Find the line that contains "SMS Message Type" in the entries below. Restate it and every line after it, word for word, with no pictures.

=== Source records ===

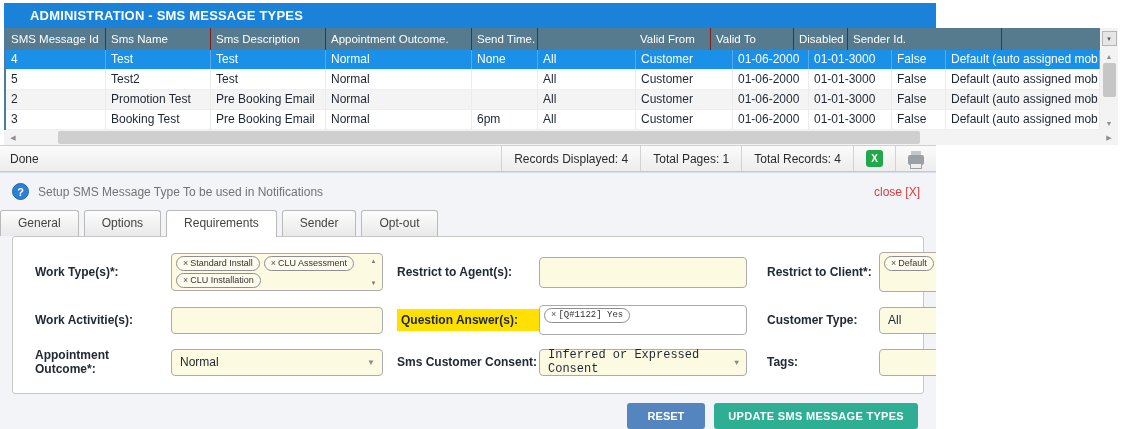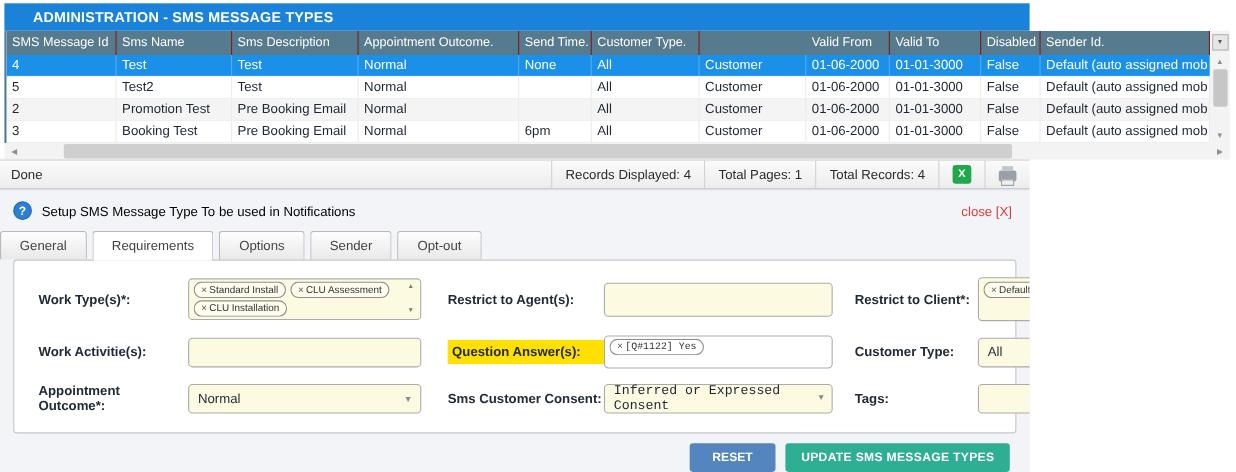"Customer Type." div.th { html: <div>Customer Type.</div> -> none }
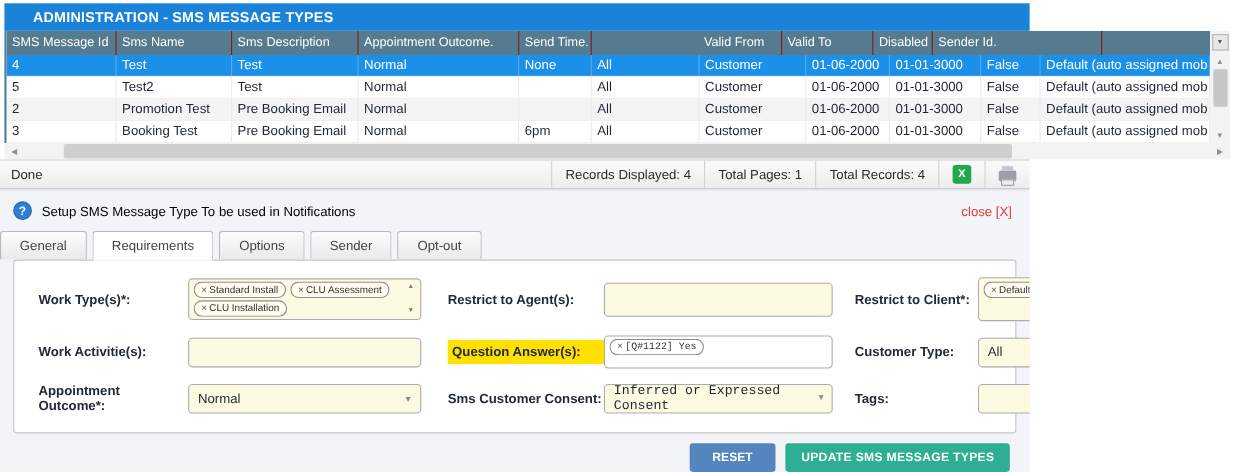"Setup SMS Message Type To" .setup-title { color: #000000 -> #737373 }
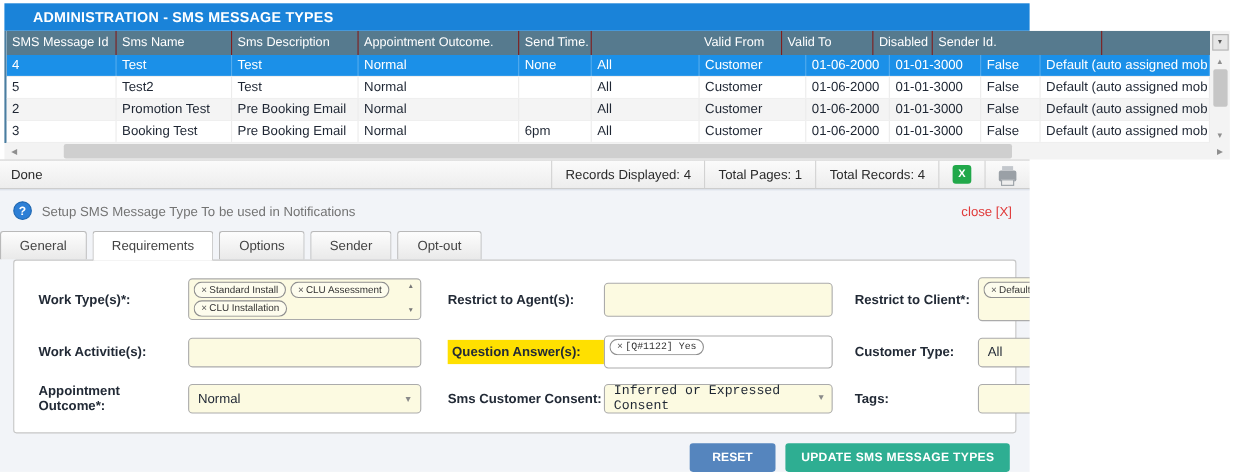"Requirements" button.tab { order: before "Options" -> after "Options" }
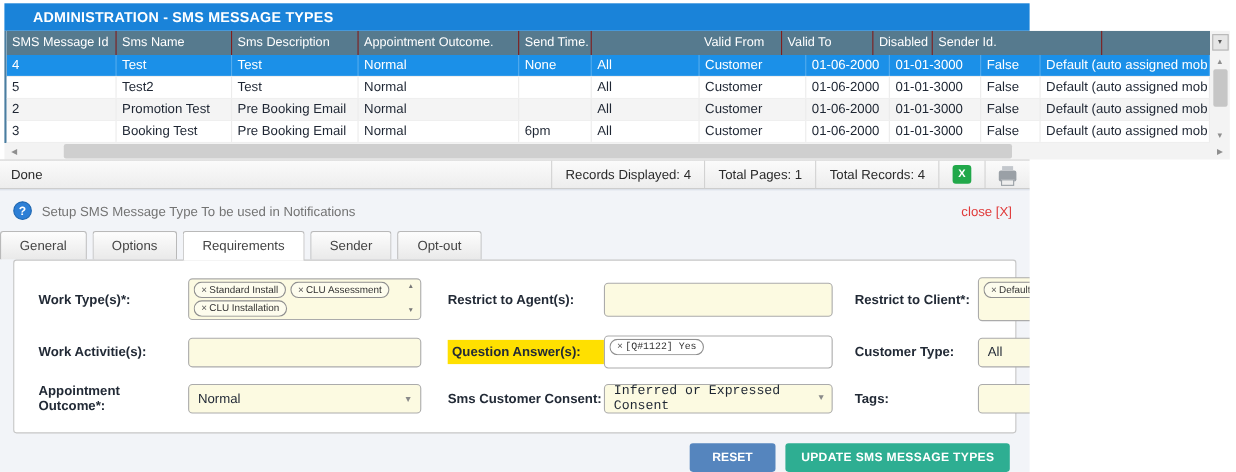"Restrict to Agent(s):" .f2 { padding-left: 24px -> 14px }
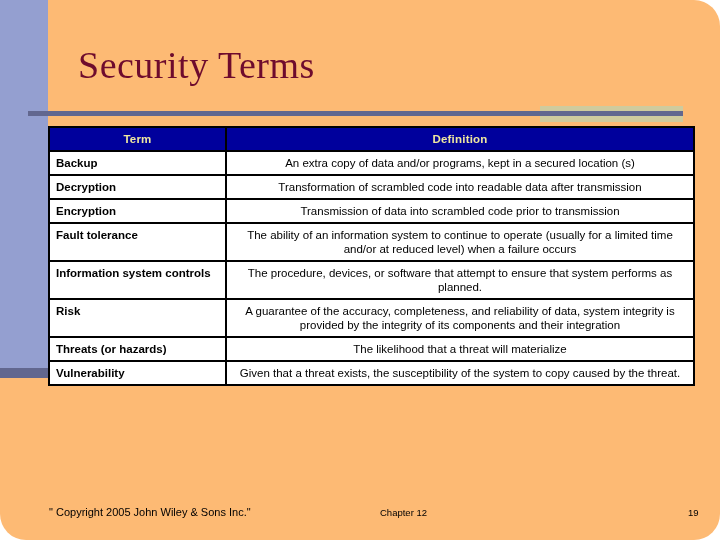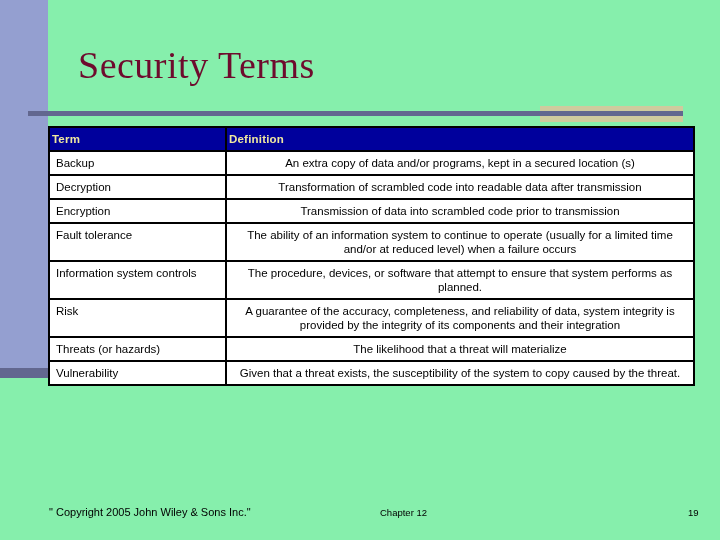"Security Terms" #slide { background: #86efac -> #fdba74; border-radius: none -> 26px }
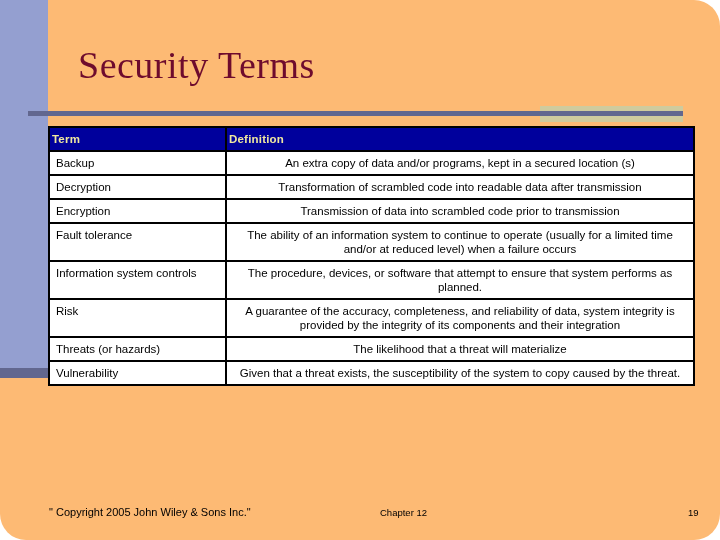"Term" table.terms thead th { text-align: left -> center }
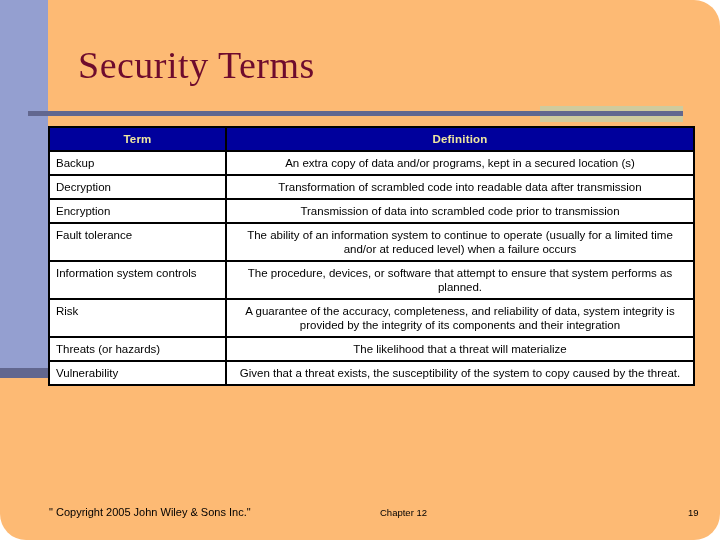"Backup" table.terms tbody td.term-cell { font-weight: none -> bold }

===

> **Completed exercise**:
"Setup SMS Message Type To" .setup-title { color: #000000 -> #737373 }
"Requirements" button.tab { order: before "Options" -> after "Options" }
"Restrict to Agent(s):" .f2 { padding-left: 24px -> 14px }
"Security Terms" #slide { background: #86efac -> #fdba74; border-radius: none -> 26px }
"Term" table.terms thead th { text-align: left -> center }
"Backup" table.terms tbody td.term-cell { font-weight: none -> bold }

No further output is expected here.